I spent the first six years of my child's life holding every answer to every question in the palm of my hand. I was the omniscient and omnipotent being in the household. I was God, and Unit 14 at Timbercrest Condominiums was the Garden of Eden. As my daughter's innocence is stripped away, I feel my resolve weaken. I cannot protect her. I cannot save her. I am just as helpless and vulnerable as she is. I'm fairly certain she figured this out long before I did, even though she still seems to act like she adores me. But maybe that's because she's six.

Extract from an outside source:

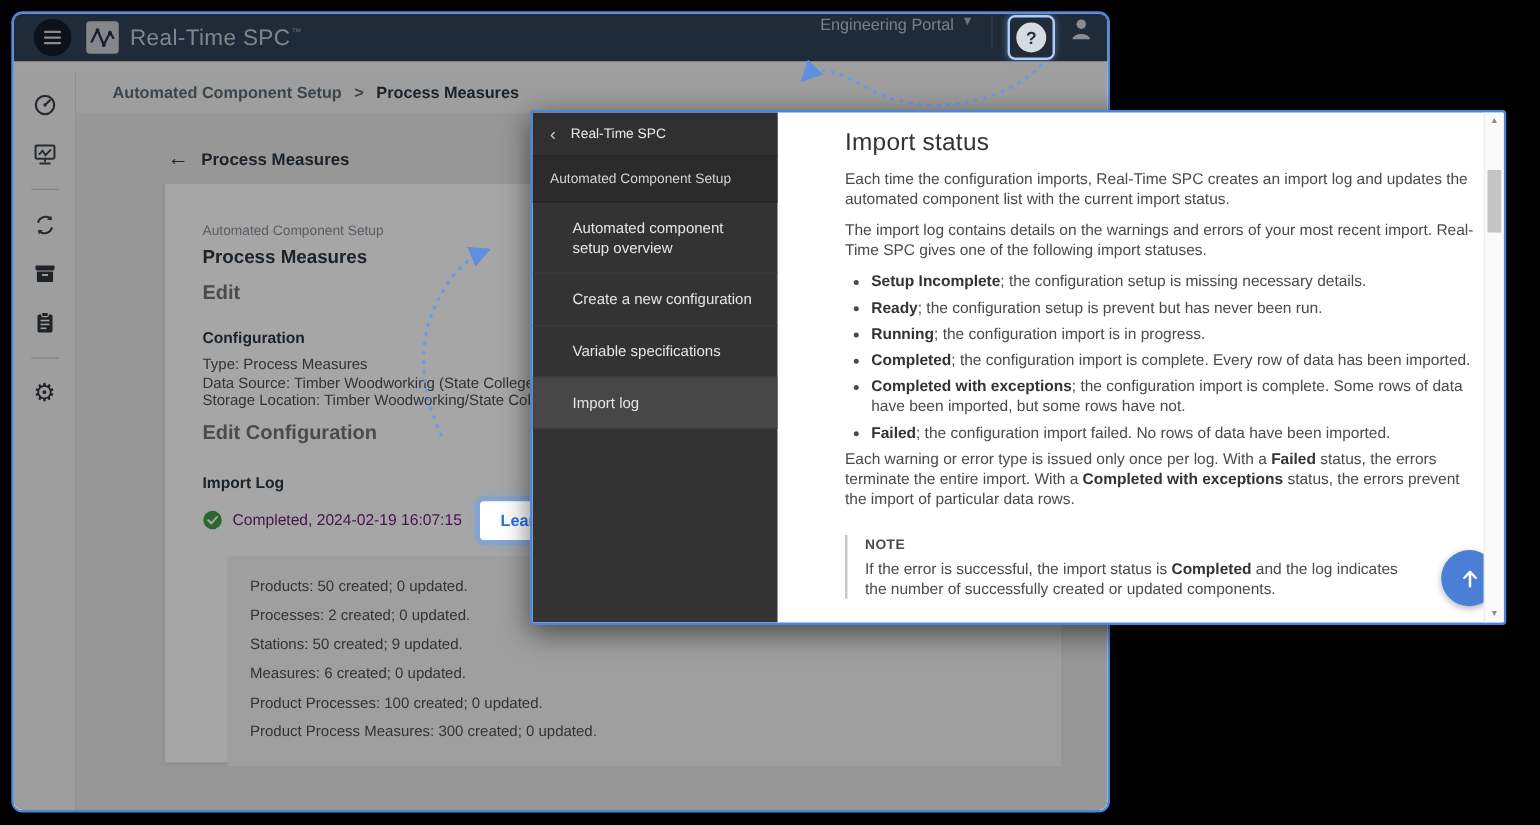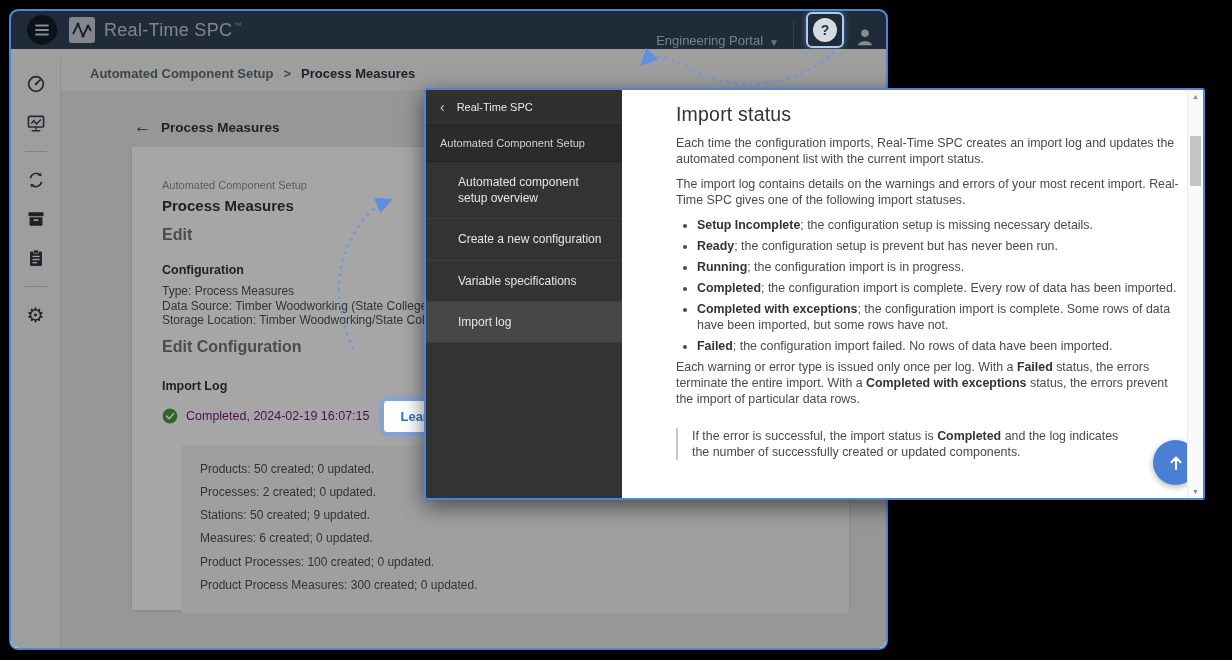"Engineering Portal" .hdr-right { align-items: flex-end -> flex-start }
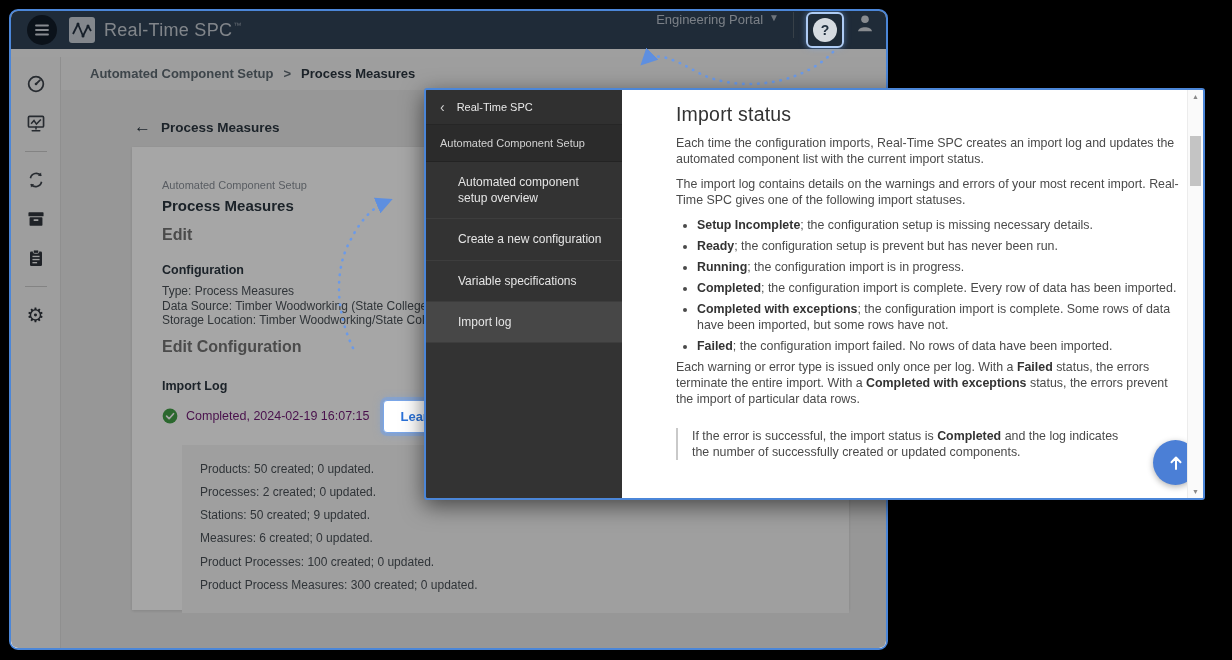"NOTE" div.note-label { html: none -> <div>NOTE</div> }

I can't protect her and I can't promise her that nothing terrible will happen. I can only promise that I will continue to eat my vegetables, keep up with my running, try not to hit other cars in traffic, keep my doors locked at night, drink ample amounts of water, avoid soy, take my vitamins, brush and floss my teeth, and practice yoga.

I can promise her that I will strive to bring joy into our lives. A friend of mine who lost the battle with breast cancer many years too soon always ended her journals with the line: “Every day is beauty – beauty in the every day.” I promise that I will find that beauty, I will share it, and I will treasure it. From early morning wake-up kisses, to the surprise pumpkin muffin in the lunch box, to raspberries on her cheeks at tuck-in. I will treasure the not so pleasant moments, too. The legos I step on in the middle of the night, the rush to the car for school in the morning because she decided to play in the bathroom instead of brush her teeth, the screaming with her brother in the car over which song to sing, who has what toy, or whatever egregious deed she accuses him of.

I can promise to treasure each moment as she grows from precocious six year old to the intelligent and creative young woman I imagine she will become. I can promise to share all of my joys and hobbies, and create memories that we can cherish together and will keep us warm when we're not.

I can promise her that I will support her through her hardships, cheer her endeavors, and relish her accomplishments. I can promise that nothing she can do or say will diminish the amount or intensity of love I feel for her today, and it will only grow stronger as time goes on. I can promise that I will never give her reason to doubt my love.

Because without love, what is there to live for?